Setjen Wantannas Selenggarakan Sosialisasi tentang Pengendalian Gratifikasi

“Tembok besar China yang dibangun selama ratusan tahun dari Dinasti ke Dinasti dengan panjang 8000 Km lebih dan ketebalan 18 meter serta bangunan setinggi 16 meter tidak pernah dapat ditembus oleh serangan musuh. Namun faktanya tembok tersebut dapat disusupi oleh musuh gara-gara penjaganya menerima uang suap.” Demikian disampaikan oleh Direktur Gratifikasi KPK, Giri Suprapdiono ketika menjadi pembicara pada acara Sosialisasi Pengendalian Gratifikasi dan Pencegahan Tindak Pidana Korupsi di Lingkungan Setjen Wantannas.

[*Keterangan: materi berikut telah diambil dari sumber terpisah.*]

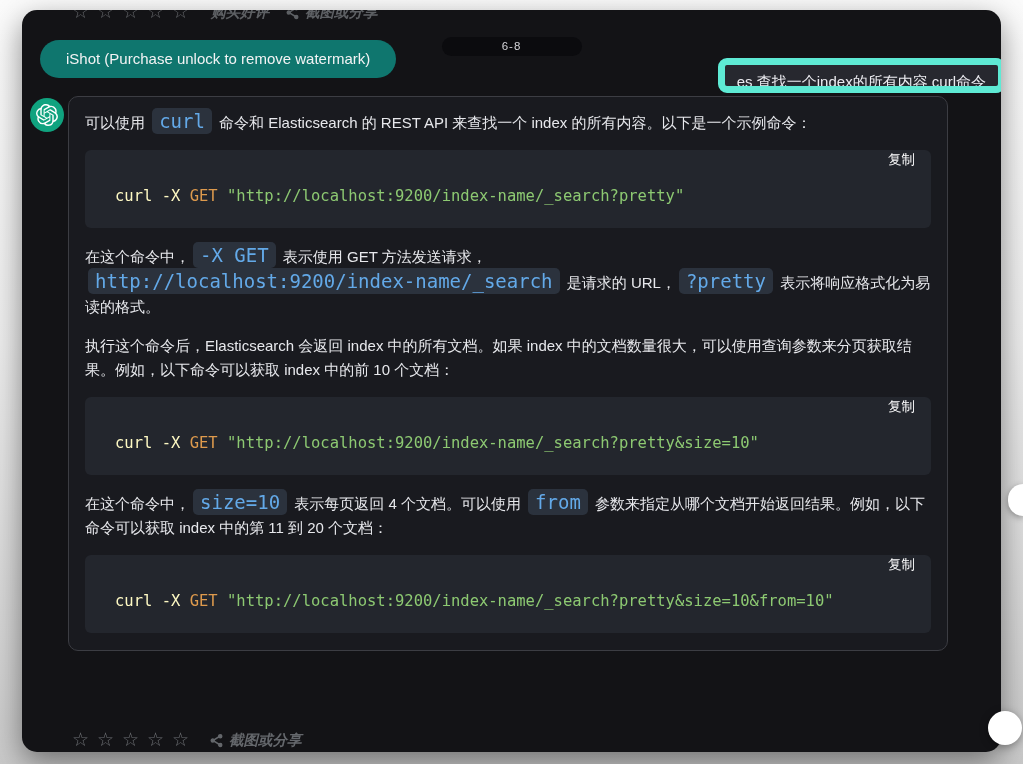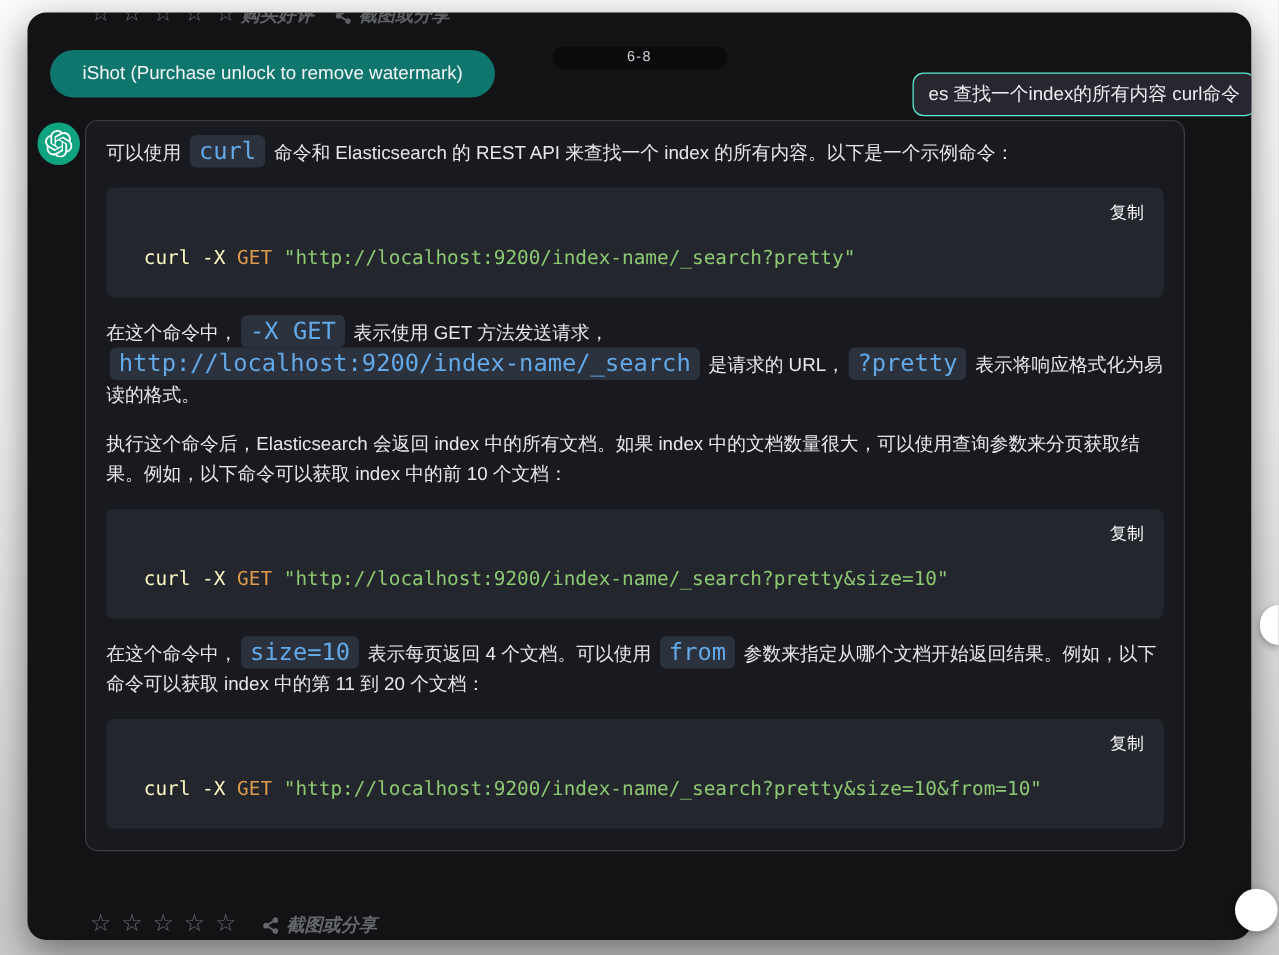"购买好评" .wm-text { margin-left: none -> 18px }
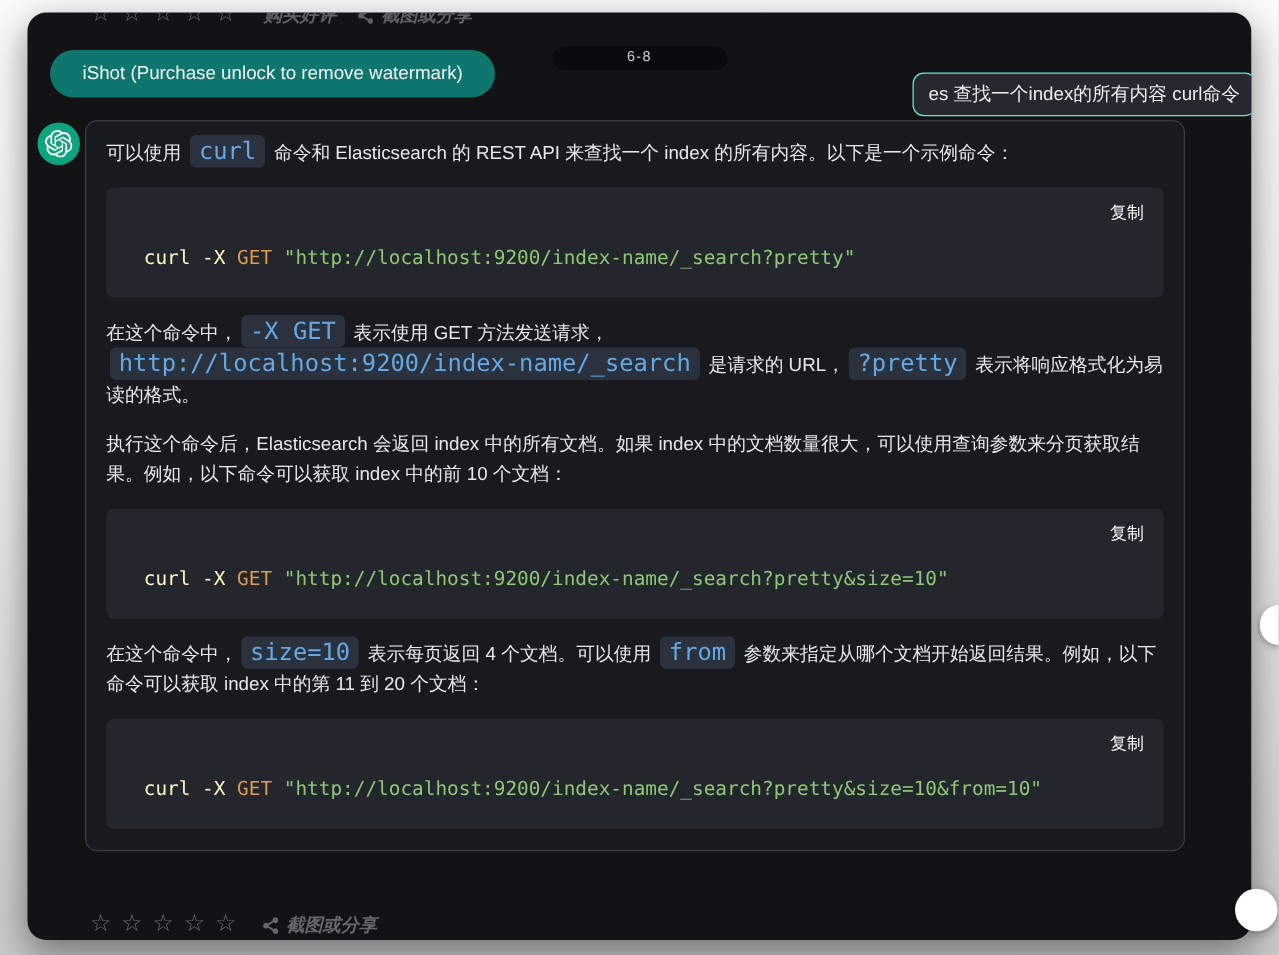"es 查找一个index的所有内容 curl命令" .query-bubble { border: 1px solid #5eead4 -> 7px solid #5eead4 }
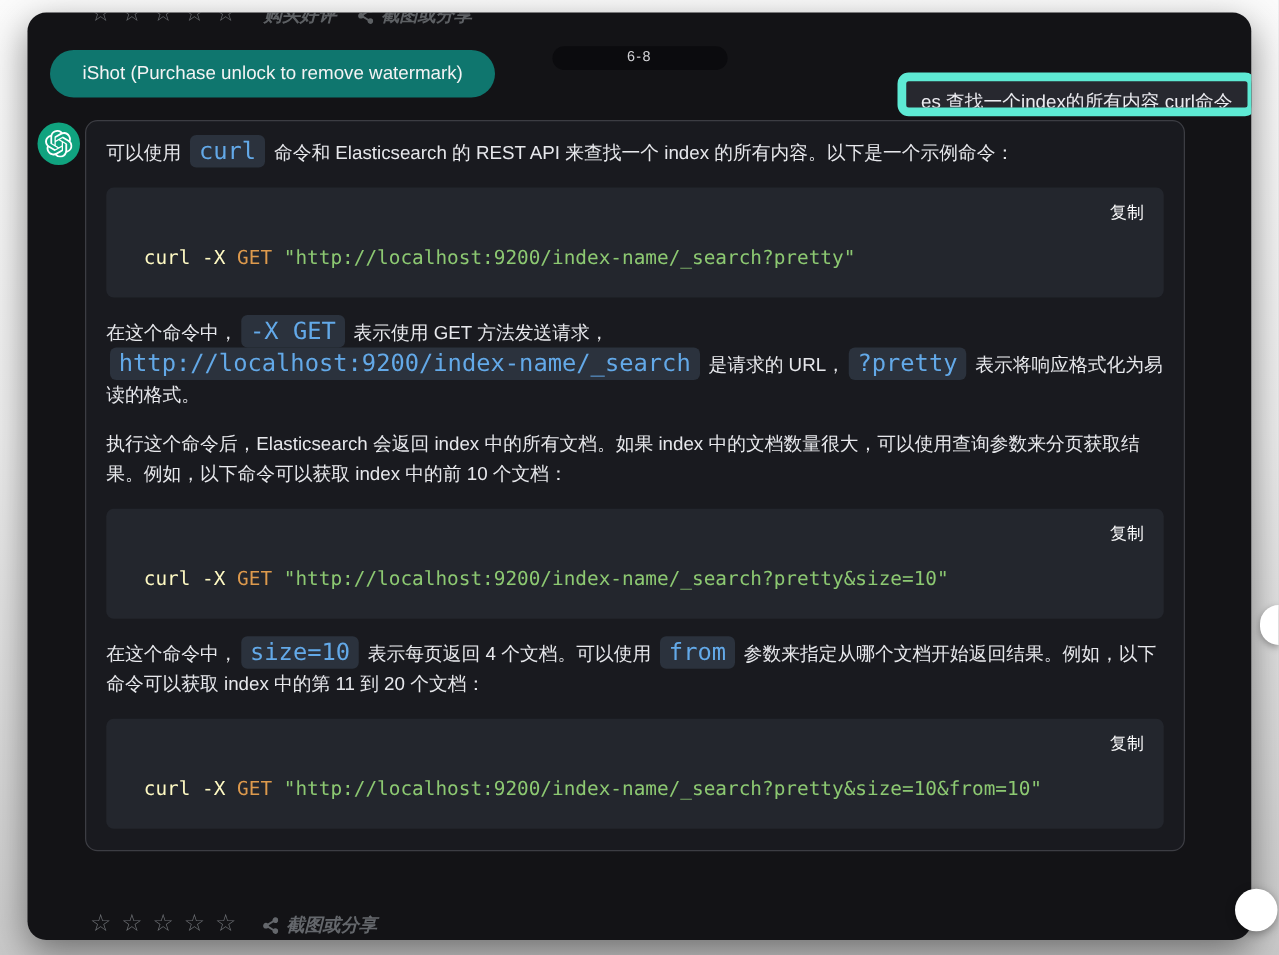"复制" .codeblock { padding: 10px 16px 20px 16px -> 0 16px 20px 16px }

Acara yang diselenggarakan oleh Unit Pengendalian Gratifikasi Setjen Wantannas tersebut bertempat di Ruang Nakula Lt.6 Gedung Kemenko Polhukam pada hari Jumat, 11 Nopember 2016. Hadir pada kesempatan tersebut para Deputi, para Sahli, para Bandep, para Anjak, dan seluruh pegawai Setjen Wantannas. Sesjen Wantannas yang diwakili oleh Deputi Pengembangan, Marsda TNI Khoirul Arifin, SE,MM dalam memberikan sambutannya menyampaikan bahwa terdapat 31 jenis tindakan korupsi yang dibagi menjadi 7 kelompok besar, salah satunya adalah gratifikasi. Gratifikasi berkembang karena adanya interaksi kepentingan. “Sosialisasi ini diperlukan sebagai salah satu upaya untuk merealisasikan prinsip-prinsip responbility, transparansi, dan akuntabilitas serta untuk mewujudkan good government dan clean governance.” tegas Deputi Pengembangan.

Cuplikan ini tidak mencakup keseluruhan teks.